Айрин Маккало выудила его и разрезала бечевку.
– О, Мэй, это его фотография! – завопила она. – И он со-вер-шен-но ве-ли-ко-ле-пен!
– Вы когда-нибудь видели такие глаза!
– Он завивает усы или они такие от природы?
– Почему ты не сказала нам, что у него на подбородке ямочка?
– Он всегда ходит в такой одежде?
Мэй разрывалась между любопытством и злостью. Вырвав у них фотографию, она бросила взгляд на печальные карие глаза и закинула ее лицом вниз в ящик комода.
– Больше никогда не упоминайте при мне его имени! – велела она и, сжав губы, начала расчесываться к ужину.
В пятницу – день покупок в деревне – Пэтти, Конни и Присцилла заскочили к цветочнику оплатить счет.
– Два букета подсолнухов, один доллар, – звонким голосом объявил продавец из глубин магазина, как вдруг сзади послышались шаги, и они оказались лицом к лицу с Мэй Мертель Ван Арсдейл, завернувшей сюда с этой же целью.
– О! – сказала она свирепо. – Я могла бы догадаться, что это вы трое.
Какое-то время она молча разглядывала их, потом упала на грубо сколоченный стул и уткнулась головой в прилавок. За последнее время она пролила столько слез, что они начинали течь сами по себе.
– Наверняка, вы расскажете всей школе, – рыдала она, – и все станут смеяться и… и….

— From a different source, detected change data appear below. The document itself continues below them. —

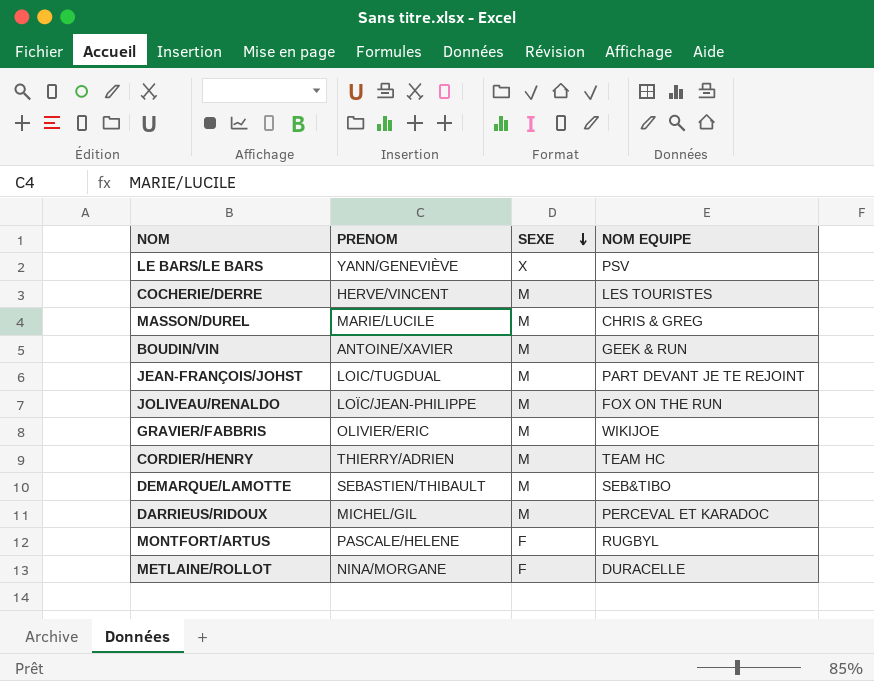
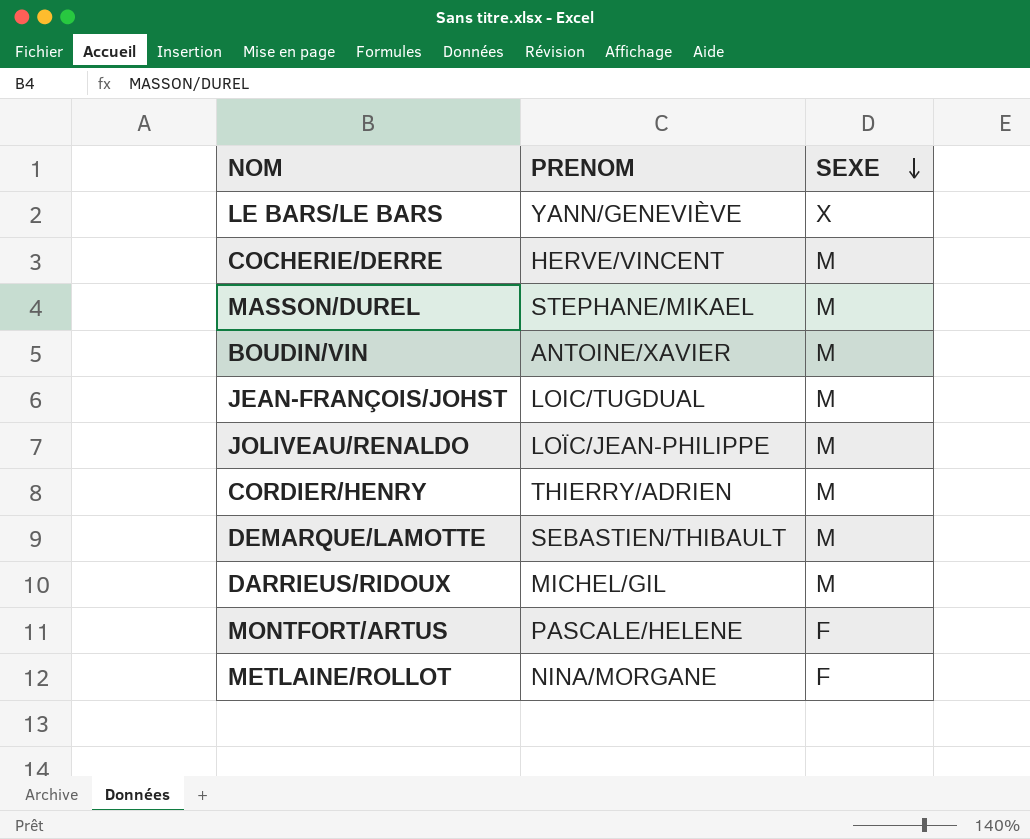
column NOM EQUIPE | position: 4 -> none
row GRAVIER/FABBRIS: OLIVIER/ERIC | M | WIKIJOE -> none
MASSON/DUREL | PRENOM: MARIE/LUCILE -> STEPHANE/MIKAEL

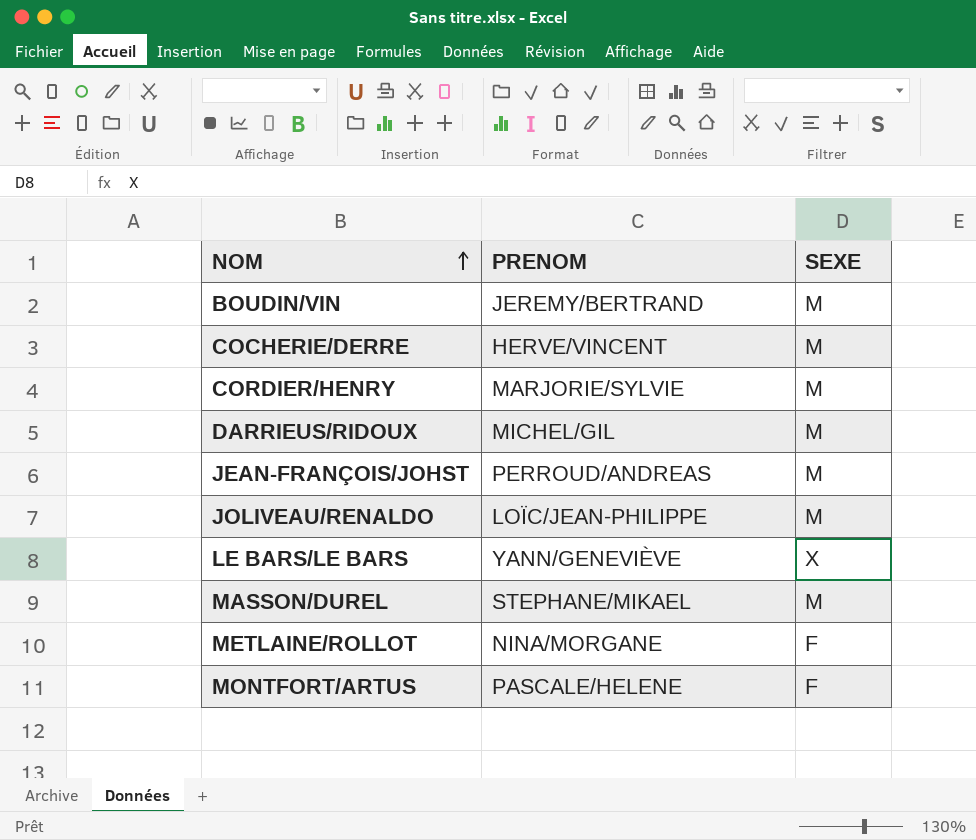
row order: SEXE descending -> NOM ascending
row DEMARQUE/LAMOTTE: SEBASTIEN/THIBAULT | M -> none
BOUDIN/VIN | PRENOM: ANTOINE/XAVIER -> JEREMY/BERTRAND
CORDIER/HENRY | PRENOM: THIERRY/ADRIEN -> MARJORIE/SYLVIE
JEAN-FRANÇOIS/JOHST | PRENOM: LOIC/TUGDUAL -> PERROUD/ANDREAS

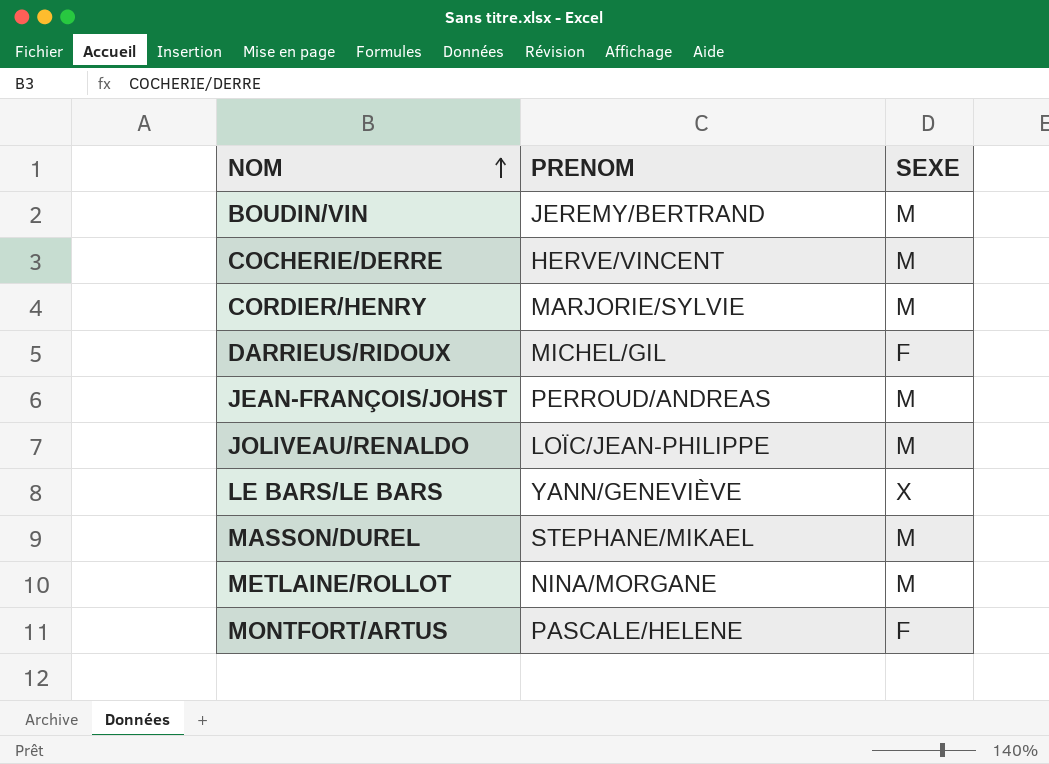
DARRIEUS/RIDOUX | SEXE: M -> F
METLAINE/ROLLOT | SEXE: F -> M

Три подруги смотрели на нее с непреклонным выражением лица. Несколько слезинок не способны были их растрогать.
– Ты сказала, что Розали – глупая маленькая гусыня, которая суетится по пустякам. – Напомнила ей Присцилла.
– А он, во всяком случае, был из плоти и крови, – молвила Пэтти, – несмотря на свой кривой нос.
– Ты по-прежнему считаешь ее глупой гусыней? – поинтересовалась Конни.
– Н-нет!
– Тебе не кажется, что ты была гораздо глупее?
– Д-да.
– И ты извинишься перед Розали?
– Нет!
– То, как мы подадим эту историю, – глубокомысленно заметила Пэтти, – сделает ее довольно забавной.
– По-моему, ты форменное чудовище!
– Ты извинишься перед Розали? – вновь спросила Присцилла.
– Да, если вы обещаете не рассказывать.
– Мы обещаем при одном условии: ты должна расторгнуть свою помолвку с Катбертом Сент-Джоном и никогда о ней не вспоминать.
В следующий четверг Катберт уплыл в Англию на «Океанике».[10]«Святая Урсула» окунулась в баскетбольную лихорадку, и обстановка стала бодрой и свободной от романтики.